The first time Dunye speaks directly to the camera in this witty 1996 pseudo-documentary, she hesitates to even call herself a filmmaker. Her character (also named Cheryl) works at a Philadelphia video store with the brash Tamara (Valarie Walker), and the two run a side business as videographers. After completing a documentary of her own, the diffident Cheryl can finally declare, with matter-of-fact ease, “I am a black lesbian filmmaker.”

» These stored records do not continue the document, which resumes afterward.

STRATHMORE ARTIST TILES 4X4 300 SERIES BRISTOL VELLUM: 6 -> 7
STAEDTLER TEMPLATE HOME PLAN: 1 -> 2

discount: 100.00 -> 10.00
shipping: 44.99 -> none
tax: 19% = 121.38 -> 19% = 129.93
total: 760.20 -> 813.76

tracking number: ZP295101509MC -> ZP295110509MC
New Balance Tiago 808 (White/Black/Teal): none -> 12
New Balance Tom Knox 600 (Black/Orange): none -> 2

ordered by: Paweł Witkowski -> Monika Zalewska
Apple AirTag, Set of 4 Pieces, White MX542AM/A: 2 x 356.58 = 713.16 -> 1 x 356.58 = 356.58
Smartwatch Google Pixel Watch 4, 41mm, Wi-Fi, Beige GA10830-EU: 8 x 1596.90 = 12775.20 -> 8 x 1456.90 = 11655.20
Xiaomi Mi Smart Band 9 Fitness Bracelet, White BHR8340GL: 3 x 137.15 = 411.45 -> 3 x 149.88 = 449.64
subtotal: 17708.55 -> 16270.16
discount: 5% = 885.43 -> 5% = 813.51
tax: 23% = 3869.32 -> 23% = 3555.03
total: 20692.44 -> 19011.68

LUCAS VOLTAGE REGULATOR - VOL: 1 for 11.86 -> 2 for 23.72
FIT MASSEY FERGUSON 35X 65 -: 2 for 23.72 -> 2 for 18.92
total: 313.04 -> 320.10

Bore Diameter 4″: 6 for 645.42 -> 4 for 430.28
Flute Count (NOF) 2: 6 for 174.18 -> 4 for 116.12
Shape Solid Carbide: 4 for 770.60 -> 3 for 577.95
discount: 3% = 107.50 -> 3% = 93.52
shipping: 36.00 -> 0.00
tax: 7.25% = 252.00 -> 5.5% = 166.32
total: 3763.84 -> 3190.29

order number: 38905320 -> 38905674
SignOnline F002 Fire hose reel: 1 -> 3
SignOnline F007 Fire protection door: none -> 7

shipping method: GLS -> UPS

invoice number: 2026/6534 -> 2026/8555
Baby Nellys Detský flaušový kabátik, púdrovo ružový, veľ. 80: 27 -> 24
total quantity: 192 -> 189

Mining film history to find representation, Cheryl becomes obsessed with the (fictional) forgotten African-American actress Fae Richards (Lisa Marie Bronson), who played stereotypical servant roles in 1930s B-movies. (She’s a mammy in Cheryl’s favorite, Plantation Memories.) The more Cheryl learns about Fae’s personal history, the more she finds parallels with her own proudly out life. Cheryl discovers that Fae was in a taboo interracial relationship with her female director around the time that she becomes involved with Diana (Guinevere Turner), a nomadic dilettante. During an ardent sex scene, this new digital restoration of cinematographer Michelle Crenshaw’s 16mm footage beautifully captures their contrasting skin color.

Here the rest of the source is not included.